Si bien qu’il n’a pas l’impression de s’amener avec un nouveau spectacle comme on l’entend généralement, avec un nouveau concept et un nouveau CD.

« C’est un show assez touffu, il y a du stock. On se promène partout.

Survol

« La première partie est acoustique, plutôt douce, avec une chanson inédite, deux que j’ai écrites pour d’autres, mais que je n’ai jamais chantées et des interprétations de coup de cœur. Pour la deuxième, on “replugge” nos guitares électriques et on s’amuse.

« On fait un survol de 40 ans de chansons. On remonte très loin en arrière, même avant Beau Dommage.
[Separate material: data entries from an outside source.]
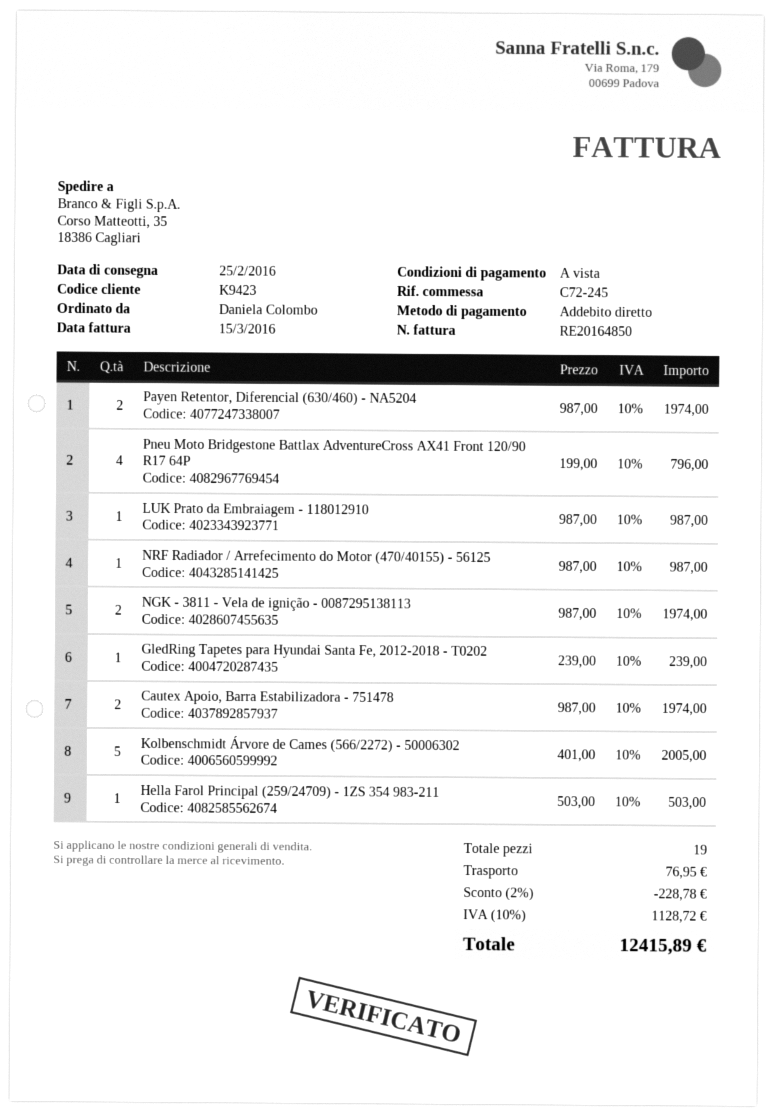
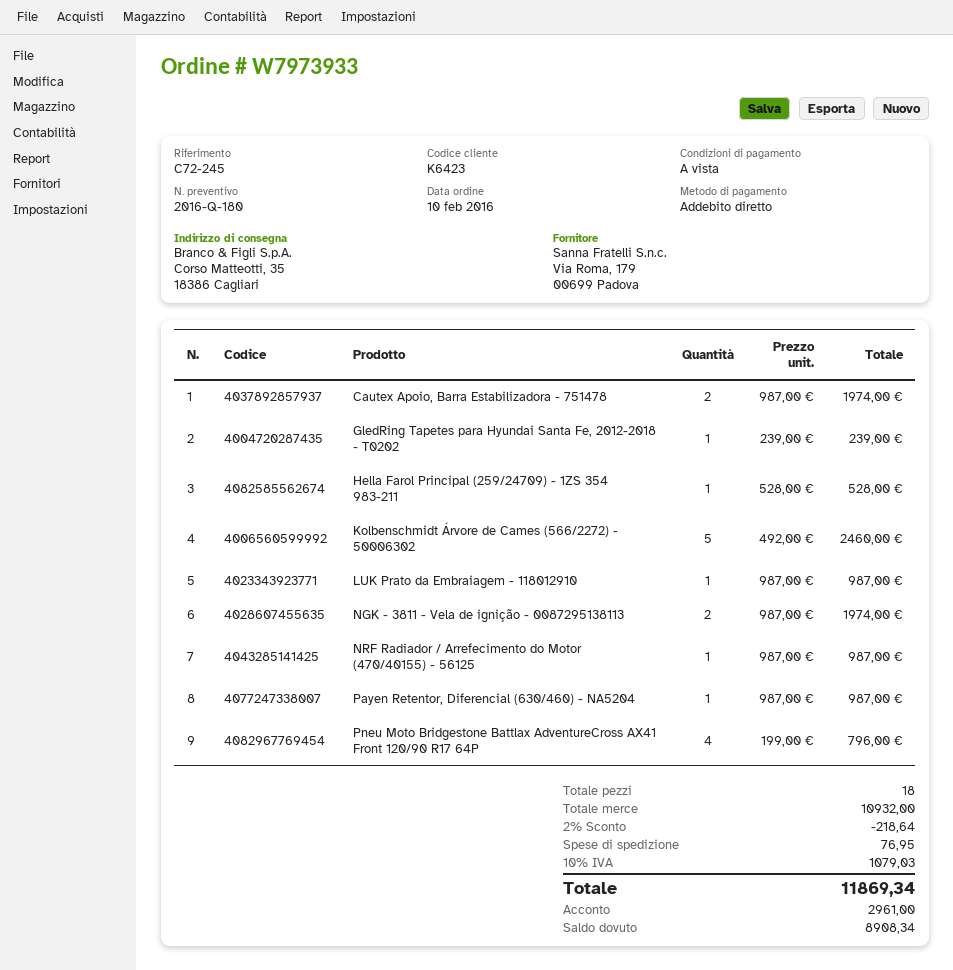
customer number: K9423 -> K6423
Payen Retentor, Diferencial (630/460) - NA5204: 2 x 987.00 = 1974.00 -> 1 x 987.00 = 987.00
Kolbenschmidt Árvore de Cames (566/2272) - 50006302: 5 x 401.00 = 2005.00 -> 5 x 492.00 = 2460.00
Hella Farol Principal (259/24709) - 1ZS 354 983-211: 1 x 503.00 = 503.00 -> 1 x 528.00 = 528.00
total quantity: 19 -> 18
discount: 2% = 228.78 -> 2% = 218.64
tax: 10% = 1128.72 -> 10% = 1079.03
total: 12415.89 -> 11869.34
« On s’offre le plaisir de se promener dans tout le répertoire », ajoute l’ex-membre du groupe qui a marqué la chanson populaire au Québec. »

Harmonies vocales

« En plus de nous quatre, on ajoute deux voix féminines, ce que je n’avais pas fait depuis Un trou dans les nuages. S’il y a quelque chose d’excitant dans ce show-là, c’est qu’on redonne beaucoup d’importance aux harmonies vocales. On “tripe” beaucoup! D’autant plus que ces deux voix, ce sont des amies de longue date.

« Il y a Lana Carbonneau, de La Bande Magnétik, et régulière du band du Festival de Petite-Vallée, et Adèle Trottier-Rivard, ma fille de 21 ans qui a une voix magnifique et a daigné accepter de chanter avec son père, même si elle est très occupée. Elle a été recrutée par Louis-Jean Cormier, de Karkwa, pour son album solo et la tournée l’an prochain », confie Rivard, visiblement fier de sa fille.

« Pour l’avoir présenté deux fois la semaine dernière, je peux dire que c’est vraiment un show qui fait du bien. J’ai fait la paix avec toutes mes chansons, même celles que je n’avais plus le goût de jouer. J’ai appris beaucoup en allant voir les spectacles de gens qui, pour moi, ont été des professeurs : Leonard Cohen, Paul Simon, James Taylor, Neil Young.

J’ai vu à quel point ils n’hésitent pas à faire plaisir aux gens en revisitant les chansons qu’ils ont le goût d’entendre. Les voix viennent ajouter un petit plus... », soutient Rivard.


Michel Rivard et ses comparses s’arrêteront au Théâtre du Petit Champlain, à Québec les 18 et 19 avril, et à l’Astral les 10 et 11 mai.